Du 28 octobre au 25 novembre 2011 les agents de l’INRA sont appelés à renouveler une partie du Conseil d’Administration de l’ADAS, association qui anime les activités sociales au sein de l’Institut.

Un tandem SUD-RE se présente dans le collège syndical.
Sa profession de foi "POUR UNE POLITIQUE SOCIALE SOLIDAIRE A L’INRA ET A L’ADAS !", reproduite ci-dessous :

Pour la première fois, notre syndicat se présente au sein du collège syndical de l’ADAS.
Certain/es d’entre nous sont déjà fortement investi/es à l’échelon de sections locales. Notre syndicat souhaite désormais développer, à l’échelon national de l’ADAS, son approche à la fois ouverte et constructive, contribuant à sauvegarder un secteur social ouvert à chacun/e, et d’abord à celles et ceux qui en ont le plus besoin.

Maintenir une « action sociale » digne de ce nom !

Dans un contexte gouvernemental qui décline à tous les niveaux la RGPP (révision générale des politiques publiques), les moyens pour l’action dans ce secteur - à l’INRA comme ailleurs - sont insuffisants alors que les besoins sont de plus en plus importants.
Nos représentant/es à la CNAS ((Commission Nationale d’Action Sociale) et à la CNAP (Commission Nationale des Aides et Prêts) ont déjà alerté la direction générale sur les difficultés dans lesquelles se débattent trop de collègues, notamment pour le logement ou pour boucler les fins de mois….
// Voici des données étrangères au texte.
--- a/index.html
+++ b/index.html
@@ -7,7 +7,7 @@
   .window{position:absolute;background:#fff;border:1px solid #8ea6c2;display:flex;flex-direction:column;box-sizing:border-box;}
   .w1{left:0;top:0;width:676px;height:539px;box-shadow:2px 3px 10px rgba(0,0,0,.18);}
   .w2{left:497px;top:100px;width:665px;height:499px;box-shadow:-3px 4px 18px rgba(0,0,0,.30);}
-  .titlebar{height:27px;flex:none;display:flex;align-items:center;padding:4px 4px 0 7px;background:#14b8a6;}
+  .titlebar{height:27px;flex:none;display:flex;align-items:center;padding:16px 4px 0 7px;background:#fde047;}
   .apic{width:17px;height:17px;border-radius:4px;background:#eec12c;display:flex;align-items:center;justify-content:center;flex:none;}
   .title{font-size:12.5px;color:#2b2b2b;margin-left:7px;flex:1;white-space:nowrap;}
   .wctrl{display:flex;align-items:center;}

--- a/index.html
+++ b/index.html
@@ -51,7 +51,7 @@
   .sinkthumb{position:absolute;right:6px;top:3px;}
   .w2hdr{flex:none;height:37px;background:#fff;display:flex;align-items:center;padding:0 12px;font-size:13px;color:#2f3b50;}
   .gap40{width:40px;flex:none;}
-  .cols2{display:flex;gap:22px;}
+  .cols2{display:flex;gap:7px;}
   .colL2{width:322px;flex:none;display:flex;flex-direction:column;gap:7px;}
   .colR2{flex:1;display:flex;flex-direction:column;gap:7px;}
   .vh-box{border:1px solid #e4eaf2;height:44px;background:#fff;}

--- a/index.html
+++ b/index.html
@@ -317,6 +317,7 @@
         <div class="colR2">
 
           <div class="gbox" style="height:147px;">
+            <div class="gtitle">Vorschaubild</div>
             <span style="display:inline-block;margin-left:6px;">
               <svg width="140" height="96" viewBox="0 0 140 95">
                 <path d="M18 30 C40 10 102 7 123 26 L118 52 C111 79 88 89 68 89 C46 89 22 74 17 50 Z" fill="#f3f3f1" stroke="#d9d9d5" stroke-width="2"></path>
Nos préoccupations, s’agissant des secteurs spécifiquement pris en charge par l’ADAS :

Les activités de jeunesse ou de sport, les loisirs et les vacances doivent être totalement accessibles, notamment aux agents les plus fragilisés (dans leur situation professionnelle, familiale ou de santé). Ce qui nécessite de prêter plus d’attention, par exemple, aux :
- Agents sur contrat de courte durée, qu’ils soient rémunérés par l’INRA ou d’autres employeurs. Nous demandons à l’INRA de faire en sorte que les organismes pourvoyeurs de CDD (ANR…) prennent part à l’action sociale ;
- Parents isolés, familles recomposées… En adaptant, si nécessaire, les règles de calcul de prise en charge (quotient familial…) ;
- Dispositifs d’accueils adaptés pour les jeunes (crèches, centres aérés…), et pour les agents concernés par le handicap, directement ou dans leur entourage (loisirs, vacances…).
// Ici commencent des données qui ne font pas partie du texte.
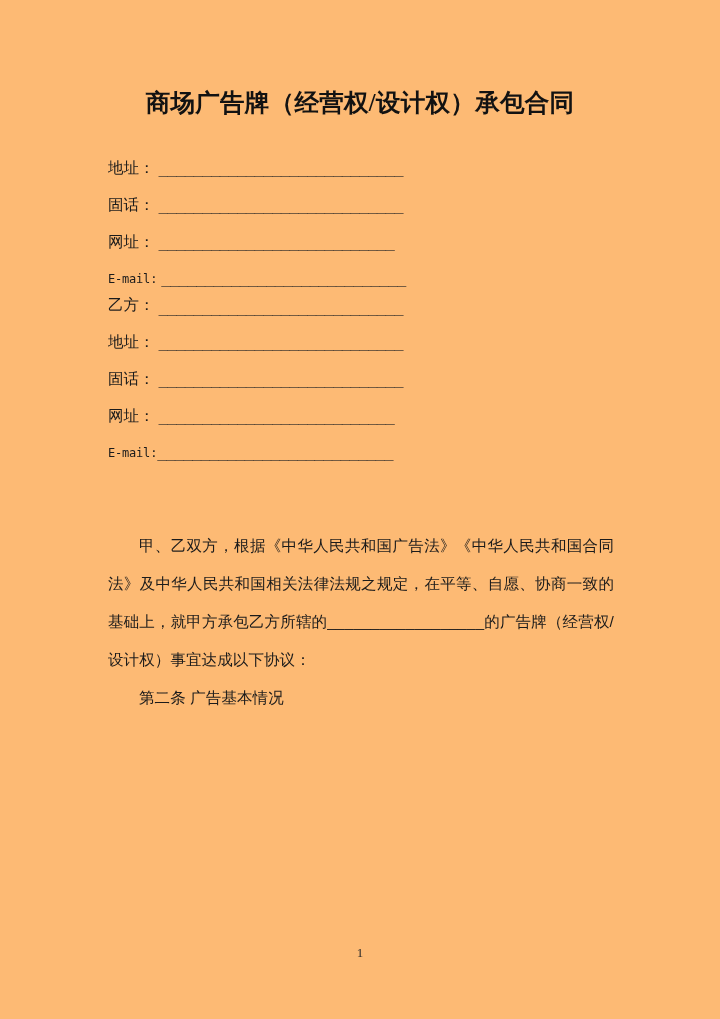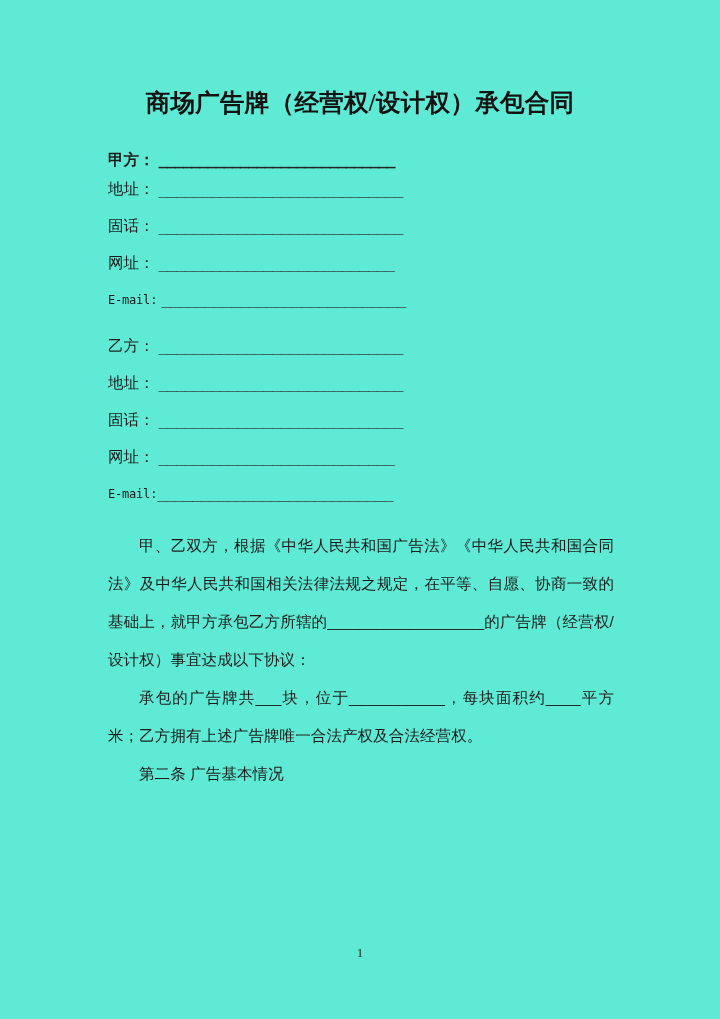--- a/index.html
+++ b/index.html
@@ -21,7 +21,7 @@
   .page {
     position: absolute;
     inset: 0;
-    background: #5eead4;
+    background: #fdba74;
   }
 
   

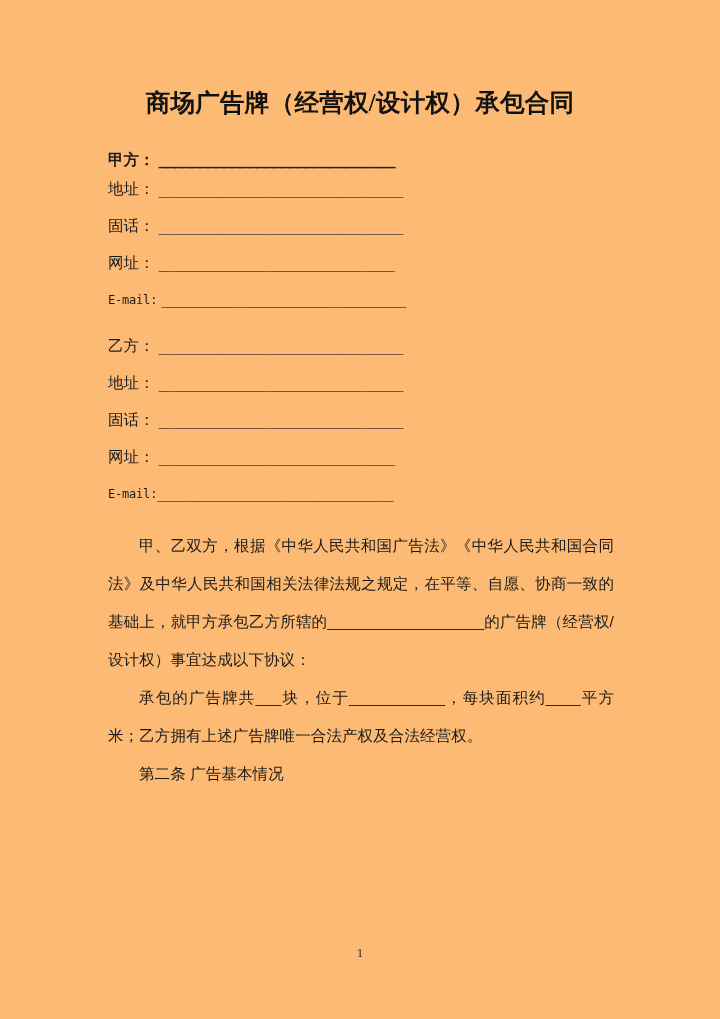--- a/index.html
+++ b/index.html
@@ -122,10 +122,6 @@
 
   <div class="form-block">
 
-  <div class="field-row bold" style="margin-top: 0px;">
-        <span class="field-label">甲方：</span>
-        <span class="field-rule" style="margin-left: 4px;">_____________________________</span>
-      </div>
       <div class="field-row" style="margin-top: 8px;">
         <span class="field-label">地址：</span>
         <span class="field-rule" style="margin-left: 4px;">____________________________</span>

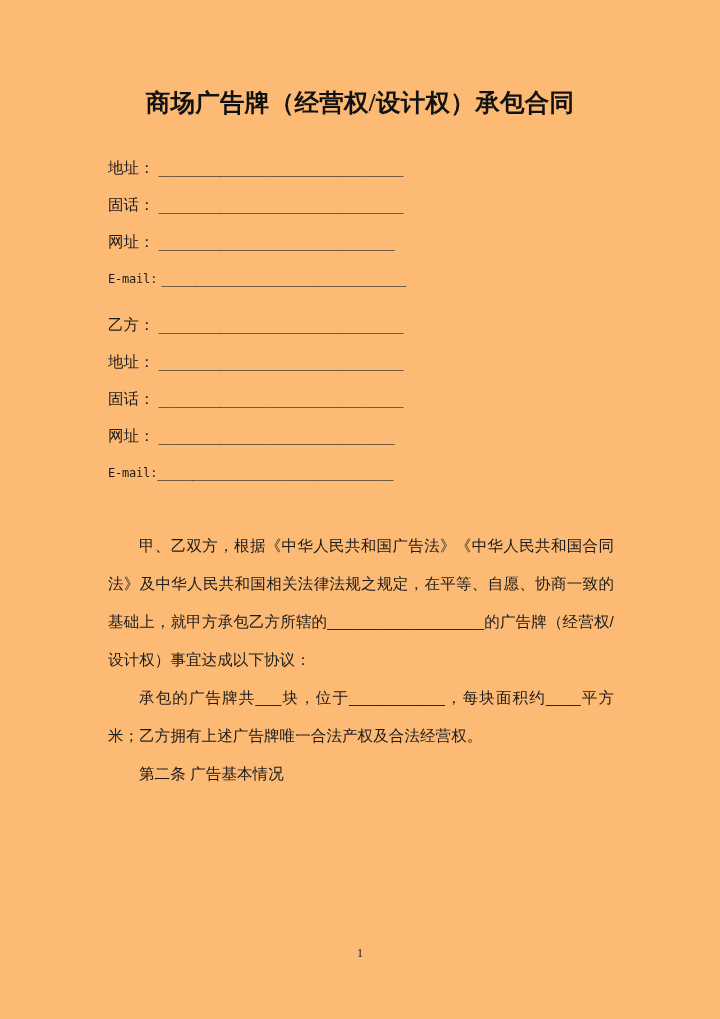--- a/index.html
+++ b/index.html
@@ -138,7 +138,7 @@
         <span class="field-label">E-mail:</span>
         <span class="field-rule" style="margin-left: 4px;">____________________________</span>
       </div>
-      <div class="field-row" style="margin-top: 28px;">
+      <div class="field-row" style="margin-top: 8px; align-items: flex-end;">
         <span class="field-label">乙方：</span>
         <span class="field-rule" style="margin-left: 4px;">____________________________</span>
       </div>

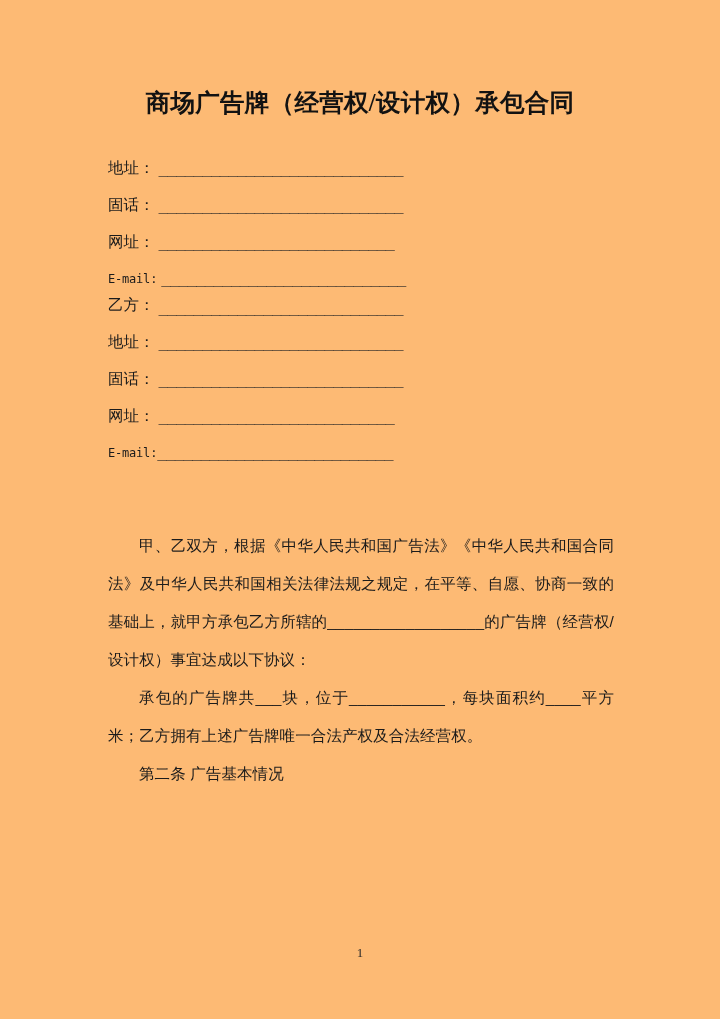--- a/index.html
+++ b/index.html
@@ -164,7 +164,6 @@
     <p class="para indent">甲、乙双方，根据《中华人民共和国广告法》《中华人民共和国合同法》及中华人民共和国相关法律法规之规定，在平等、自愿、协商一致的基础上，就甲方承包乙方所辖的__________________的广告牌（经营权/设计权）事宜达成以下协议：</p>
 
 
-    <p class="para indent">承包的广告牌共___块，位于___________，每块面积约____平方米；乙方拥有上述广告牌唯一合法产权及合法经营权。</p>
 
     <p class="para heading-indent">第二条 广告基本情况</p>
Choisir les activités respectueuses de l’économie solidaire et du développement durable, que ce soit au local ou dans le choix des voyages à l’étranger. Nous dénonçons la politique de désengagement de l’INRA, qui oblige l’ADAS à s’instituer employeur.

Développer les collaborations entre les structures sociales des autres EPST… avec l’échange des bonnes pratiques, la mutualisation des initiatives et des structures. Une collaboration qui permettrait aussi de trouver des réponses satisfaisantes aux difficultés rencontrées (Pech Rouge…).

Favoriser les relations avec le tissu associatif de proximité, avec un soutien national encore plus accentué lorsqu’il s’agit de « petits sites », ce qui permet de compenser leur faible budget de fonctionnement.

Plus globalement : l’ADAS appartient à tous les agents de l’INRA, de ce fait une cotisation d’adhésion ne se justifie pas.